Over the years kids sports has devolved from competition to just a game and school isn’t about knowledge just pushing kids through.

I recently saw a false story about Canadian Soccer taking the ball out of the game and while that wasn’t true it feels like that’s the direction we are taking.

Plenty of times players are given medals and trophies for losing. The problem with this is you’re rewarding kids when they don’t necessarily deserve it.

While I agree trying is the most important part of any sport or activity, if you reward a kid for just trying then they’re never going to aspire for anything bigger.

I played sports all through my childhood and the worst part of playing was when I lost. I hated losing, like anybody should.

The most important part of losing is learning how to deal with it. If you reward a kid for losing then he feels like a winner and he doesn’t experience how it feels to lose.

Another important part of losing is feeling the sting of losing and not wanting to feel it again.

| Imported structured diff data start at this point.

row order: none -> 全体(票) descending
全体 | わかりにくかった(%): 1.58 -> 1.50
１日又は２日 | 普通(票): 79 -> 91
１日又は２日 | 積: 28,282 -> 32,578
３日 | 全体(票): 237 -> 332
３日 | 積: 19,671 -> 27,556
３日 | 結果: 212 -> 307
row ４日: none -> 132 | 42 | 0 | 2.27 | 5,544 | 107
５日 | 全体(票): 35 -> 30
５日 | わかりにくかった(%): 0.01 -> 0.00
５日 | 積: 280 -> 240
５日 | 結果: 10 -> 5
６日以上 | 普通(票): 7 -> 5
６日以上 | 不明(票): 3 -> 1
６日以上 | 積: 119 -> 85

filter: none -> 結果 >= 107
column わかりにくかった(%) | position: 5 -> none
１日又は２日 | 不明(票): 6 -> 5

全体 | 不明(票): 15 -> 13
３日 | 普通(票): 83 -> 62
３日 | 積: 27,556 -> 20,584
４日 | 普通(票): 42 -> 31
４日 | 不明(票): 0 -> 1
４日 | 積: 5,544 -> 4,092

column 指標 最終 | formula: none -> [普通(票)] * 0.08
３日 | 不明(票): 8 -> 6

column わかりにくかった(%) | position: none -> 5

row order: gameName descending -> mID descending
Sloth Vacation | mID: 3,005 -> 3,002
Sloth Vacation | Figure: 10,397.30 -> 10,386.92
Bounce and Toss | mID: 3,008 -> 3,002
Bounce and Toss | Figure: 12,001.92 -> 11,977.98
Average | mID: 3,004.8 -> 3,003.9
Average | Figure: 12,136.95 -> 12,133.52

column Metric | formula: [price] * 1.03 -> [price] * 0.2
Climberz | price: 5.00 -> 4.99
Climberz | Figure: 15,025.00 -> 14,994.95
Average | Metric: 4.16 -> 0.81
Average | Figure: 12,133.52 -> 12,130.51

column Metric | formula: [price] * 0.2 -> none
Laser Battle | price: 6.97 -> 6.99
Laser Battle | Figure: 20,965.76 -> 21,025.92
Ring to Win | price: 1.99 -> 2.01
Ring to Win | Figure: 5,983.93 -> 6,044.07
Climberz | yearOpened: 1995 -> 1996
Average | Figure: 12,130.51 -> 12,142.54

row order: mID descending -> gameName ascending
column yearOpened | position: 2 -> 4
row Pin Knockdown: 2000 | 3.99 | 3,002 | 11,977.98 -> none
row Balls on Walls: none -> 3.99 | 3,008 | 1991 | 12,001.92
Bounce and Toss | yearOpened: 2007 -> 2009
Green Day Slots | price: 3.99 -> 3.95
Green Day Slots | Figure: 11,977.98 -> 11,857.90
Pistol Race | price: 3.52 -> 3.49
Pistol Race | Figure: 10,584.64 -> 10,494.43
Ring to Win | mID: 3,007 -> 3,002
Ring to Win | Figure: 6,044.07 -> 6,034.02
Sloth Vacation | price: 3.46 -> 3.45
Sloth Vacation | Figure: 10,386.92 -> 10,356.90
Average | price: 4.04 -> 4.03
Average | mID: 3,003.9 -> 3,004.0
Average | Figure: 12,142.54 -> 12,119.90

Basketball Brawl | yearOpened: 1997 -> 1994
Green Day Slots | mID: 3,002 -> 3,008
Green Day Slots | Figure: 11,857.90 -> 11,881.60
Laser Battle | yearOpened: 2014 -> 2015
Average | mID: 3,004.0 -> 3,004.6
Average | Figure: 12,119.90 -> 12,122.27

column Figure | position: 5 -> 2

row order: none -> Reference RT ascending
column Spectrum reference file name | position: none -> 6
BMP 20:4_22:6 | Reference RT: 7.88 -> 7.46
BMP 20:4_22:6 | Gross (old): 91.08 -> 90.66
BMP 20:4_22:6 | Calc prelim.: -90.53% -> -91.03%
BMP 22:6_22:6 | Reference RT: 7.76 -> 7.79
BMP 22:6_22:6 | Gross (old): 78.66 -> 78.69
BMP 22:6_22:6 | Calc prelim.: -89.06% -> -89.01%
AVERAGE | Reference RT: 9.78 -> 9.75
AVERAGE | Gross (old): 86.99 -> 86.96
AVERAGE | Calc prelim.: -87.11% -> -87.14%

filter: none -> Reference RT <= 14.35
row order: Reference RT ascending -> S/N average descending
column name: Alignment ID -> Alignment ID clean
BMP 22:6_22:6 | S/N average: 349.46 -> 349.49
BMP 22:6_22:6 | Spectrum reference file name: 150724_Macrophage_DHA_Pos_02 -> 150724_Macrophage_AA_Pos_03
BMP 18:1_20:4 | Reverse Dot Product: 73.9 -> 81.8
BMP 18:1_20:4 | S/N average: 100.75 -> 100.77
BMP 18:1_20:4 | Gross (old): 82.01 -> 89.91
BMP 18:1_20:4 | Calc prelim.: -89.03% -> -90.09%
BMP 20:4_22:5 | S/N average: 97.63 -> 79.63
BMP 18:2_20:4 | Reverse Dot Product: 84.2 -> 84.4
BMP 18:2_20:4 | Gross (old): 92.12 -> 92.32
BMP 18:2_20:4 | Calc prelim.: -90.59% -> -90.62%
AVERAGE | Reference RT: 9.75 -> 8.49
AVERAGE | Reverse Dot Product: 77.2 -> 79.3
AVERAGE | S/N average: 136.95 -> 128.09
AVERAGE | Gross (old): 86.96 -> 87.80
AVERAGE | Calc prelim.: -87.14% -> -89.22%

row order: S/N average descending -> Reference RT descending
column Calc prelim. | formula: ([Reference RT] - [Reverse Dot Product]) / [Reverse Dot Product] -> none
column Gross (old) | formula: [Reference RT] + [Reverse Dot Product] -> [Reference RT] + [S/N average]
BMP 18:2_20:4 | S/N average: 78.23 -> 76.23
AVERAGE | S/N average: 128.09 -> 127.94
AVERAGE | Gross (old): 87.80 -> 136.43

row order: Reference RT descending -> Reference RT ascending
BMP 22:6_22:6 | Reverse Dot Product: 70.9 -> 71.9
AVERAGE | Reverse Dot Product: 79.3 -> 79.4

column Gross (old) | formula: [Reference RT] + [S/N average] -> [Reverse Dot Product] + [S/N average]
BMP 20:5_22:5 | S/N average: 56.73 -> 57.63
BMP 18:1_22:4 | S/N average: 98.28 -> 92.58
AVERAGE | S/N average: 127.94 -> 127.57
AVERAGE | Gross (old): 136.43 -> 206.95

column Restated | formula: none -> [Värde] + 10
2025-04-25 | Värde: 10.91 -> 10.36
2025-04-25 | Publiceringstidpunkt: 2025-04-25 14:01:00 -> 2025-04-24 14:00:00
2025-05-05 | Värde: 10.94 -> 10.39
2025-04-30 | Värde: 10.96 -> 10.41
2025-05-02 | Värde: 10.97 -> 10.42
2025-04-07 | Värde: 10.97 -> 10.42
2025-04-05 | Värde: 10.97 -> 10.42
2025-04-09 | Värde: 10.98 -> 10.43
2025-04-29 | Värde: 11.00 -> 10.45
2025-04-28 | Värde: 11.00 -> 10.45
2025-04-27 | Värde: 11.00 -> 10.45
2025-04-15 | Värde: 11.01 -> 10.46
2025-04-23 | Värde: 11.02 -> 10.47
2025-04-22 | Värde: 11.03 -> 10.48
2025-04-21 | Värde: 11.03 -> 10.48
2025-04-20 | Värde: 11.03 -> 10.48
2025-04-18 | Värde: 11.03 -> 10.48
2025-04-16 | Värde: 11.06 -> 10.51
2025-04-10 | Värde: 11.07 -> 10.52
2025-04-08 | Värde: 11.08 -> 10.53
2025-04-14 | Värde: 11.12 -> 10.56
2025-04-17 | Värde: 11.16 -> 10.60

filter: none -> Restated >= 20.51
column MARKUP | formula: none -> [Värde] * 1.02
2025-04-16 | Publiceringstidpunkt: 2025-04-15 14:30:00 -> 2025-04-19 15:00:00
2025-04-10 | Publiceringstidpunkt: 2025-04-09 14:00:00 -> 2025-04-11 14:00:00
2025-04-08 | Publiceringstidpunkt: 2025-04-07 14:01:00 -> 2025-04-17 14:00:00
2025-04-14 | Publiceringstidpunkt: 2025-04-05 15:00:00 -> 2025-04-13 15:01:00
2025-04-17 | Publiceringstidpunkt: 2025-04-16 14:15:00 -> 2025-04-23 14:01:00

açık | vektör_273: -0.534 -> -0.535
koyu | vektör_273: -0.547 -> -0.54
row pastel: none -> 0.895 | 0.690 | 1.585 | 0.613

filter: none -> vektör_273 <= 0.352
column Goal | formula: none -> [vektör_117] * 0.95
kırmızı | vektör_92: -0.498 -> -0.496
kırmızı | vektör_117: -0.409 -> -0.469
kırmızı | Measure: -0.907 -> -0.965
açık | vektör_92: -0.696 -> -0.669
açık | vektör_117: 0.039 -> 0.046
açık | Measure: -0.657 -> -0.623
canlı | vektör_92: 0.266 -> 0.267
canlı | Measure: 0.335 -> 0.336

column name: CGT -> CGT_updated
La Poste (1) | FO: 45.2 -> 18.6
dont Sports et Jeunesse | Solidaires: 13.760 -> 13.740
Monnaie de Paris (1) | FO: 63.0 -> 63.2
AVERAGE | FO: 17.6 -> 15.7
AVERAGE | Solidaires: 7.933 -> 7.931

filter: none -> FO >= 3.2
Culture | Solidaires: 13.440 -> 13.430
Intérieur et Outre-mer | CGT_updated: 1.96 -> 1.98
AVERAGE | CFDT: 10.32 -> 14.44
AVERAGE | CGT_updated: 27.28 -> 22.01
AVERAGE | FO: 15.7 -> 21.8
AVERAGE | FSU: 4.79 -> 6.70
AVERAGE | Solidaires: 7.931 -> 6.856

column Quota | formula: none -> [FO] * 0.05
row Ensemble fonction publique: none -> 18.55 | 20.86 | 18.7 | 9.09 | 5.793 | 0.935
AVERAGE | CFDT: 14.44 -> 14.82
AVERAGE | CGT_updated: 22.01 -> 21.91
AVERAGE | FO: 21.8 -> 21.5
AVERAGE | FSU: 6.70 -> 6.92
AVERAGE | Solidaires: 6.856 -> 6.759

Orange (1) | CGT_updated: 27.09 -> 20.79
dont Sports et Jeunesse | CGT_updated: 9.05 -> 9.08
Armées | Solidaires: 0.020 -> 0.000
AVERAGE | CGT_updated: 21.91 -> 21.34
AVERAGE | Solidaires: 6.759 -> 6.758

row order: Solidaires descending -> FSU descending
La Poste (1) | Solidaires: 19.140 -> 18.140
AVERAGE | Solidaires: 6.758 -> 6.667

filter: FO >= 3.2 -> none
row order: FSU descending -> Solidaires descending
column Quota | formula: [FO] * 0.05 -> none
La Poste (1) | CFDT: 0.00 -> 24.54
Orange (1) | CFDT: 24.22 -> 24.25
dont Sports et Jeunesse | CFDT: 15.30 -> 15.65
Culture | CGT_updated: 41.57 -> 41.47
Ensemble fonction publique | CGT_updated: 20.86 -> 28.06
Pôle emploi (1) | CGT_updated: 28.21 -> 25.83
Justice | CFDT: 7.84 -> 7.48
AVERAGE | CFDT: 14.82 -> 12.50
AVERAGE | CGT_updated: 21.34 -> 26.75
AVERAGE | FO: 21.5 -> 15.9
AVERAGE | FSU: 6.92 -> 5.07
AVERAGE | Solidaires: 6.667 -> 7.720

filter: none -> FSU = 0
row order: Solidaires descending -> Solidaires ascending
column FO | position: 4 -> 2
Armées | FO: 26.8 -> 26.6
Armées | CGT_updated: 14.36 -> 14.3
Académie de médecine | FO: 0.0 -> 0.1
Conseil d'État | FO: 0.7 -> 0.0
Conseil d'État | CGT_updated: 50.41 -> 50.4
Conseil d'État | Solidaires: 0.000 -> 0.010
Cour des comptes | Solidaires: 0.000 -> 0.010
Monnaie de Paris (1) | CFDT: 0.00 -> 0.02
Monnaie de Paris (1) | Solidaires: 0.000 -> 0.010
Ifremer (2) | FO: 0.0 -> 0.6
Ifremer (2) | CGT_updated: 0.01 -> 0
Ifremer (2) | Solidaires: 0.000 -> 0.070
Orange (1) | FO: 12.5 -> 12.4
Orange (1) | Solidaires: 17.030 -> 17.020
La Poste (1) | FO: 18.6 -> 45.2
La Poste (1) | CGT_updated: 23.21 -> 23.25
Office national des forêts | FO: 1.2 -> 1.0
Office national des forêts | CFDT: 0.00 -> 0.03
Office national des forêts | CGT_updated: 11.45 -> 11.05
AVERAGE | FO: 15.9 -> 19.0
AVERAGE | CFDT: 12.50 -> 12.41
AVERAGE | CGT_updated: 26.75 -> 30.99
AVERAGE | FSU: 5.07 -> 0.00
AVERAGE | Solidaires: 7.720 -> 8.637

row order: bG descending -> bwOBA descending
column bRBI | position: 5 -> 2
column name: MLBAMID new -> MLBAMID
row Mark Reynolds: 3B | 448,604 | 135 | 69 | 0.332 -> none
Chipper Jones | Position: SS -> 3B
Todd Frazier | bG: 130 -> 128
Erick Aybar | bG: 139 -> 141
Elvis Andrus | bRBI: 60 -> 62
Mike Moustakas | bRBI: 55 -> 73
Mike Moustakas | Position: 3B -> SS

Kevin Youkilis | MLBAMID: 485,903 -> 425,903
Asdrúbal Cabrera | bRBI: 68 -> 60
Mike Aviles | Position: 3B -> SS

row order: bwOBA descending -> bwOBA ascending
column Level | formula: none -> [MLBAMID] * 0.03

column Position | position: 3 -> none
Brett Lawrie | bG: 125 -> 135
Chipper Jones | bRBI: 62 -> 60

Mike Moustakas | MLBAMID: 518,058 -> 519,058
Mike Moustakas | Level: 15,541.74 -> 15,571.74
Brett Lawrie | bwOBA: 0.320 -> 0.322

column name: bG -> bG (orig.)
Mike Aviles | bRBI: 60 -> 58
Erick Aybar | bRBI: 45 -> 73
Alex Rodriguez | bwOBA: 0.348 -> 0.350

When you lose and it hurts, that’s a good thing, it makes you work harder and set higher goals so you don’t have to experience that feeling again.

The real world isn’t like that, all you are doing is setting up a kid to not know how to deal with loss or rejection.

School has taken the same path.

Instead of failing a student because they don’t know the curriculum or because they didn’t go to school, schools now take the approach that no one can fail.

Like in sports, this is a fundamentally flawed train of thought. If schools take the approach that kids can’t fail, then there is no reason to work hard to avoid failing. If there is no reason to work hard there is really no reason to learn.

A perfect example of this is a guy I worked with in Ontario. He is thirty years old and can’t read or write. He can’t read or write because he says he never went to school and the school, instead of holding him back and teaching him some of the most important day to day functions, just kept passing him and pushing him on to the next grade.

We should be teaching our children at a young age that hard work and dedication are extremely important traits, instead we are teaching them that they can’t lose or fail. It’s a shame because while teaching them they can’t fail we are actually setting them up to fail when they become an adult.

There’s a 20-year-old hockey player who is causing a lot of stink in the NHL right now because he isn’t happy that he’s not being played where and when he thinks he deserves.

He was recently sent to the minors to prove that he could play in the NHL and as a result announced that he had demanded a trade. Since then he hasn’t been brought back up to the NHL and has now refused to even play until he is traded.

A lot of people, myself included, would call this entitlement and quite truthfully he isn’t entitled to anything considering he’s a 20-something who has only played in the NHL for a year and a half.

He isn’t the only youngster that has entitlement issues. I hear all the time that my generation and the younger generations act like they deserve the world.

While I disagree that all kids my age and younger act like that, there are certainly some. In my opinion that boils down to our system today.

Why wouldn’t a kid feel entitled if he was never forced to work for anything because he couldn’t fail and he couldn’t lose?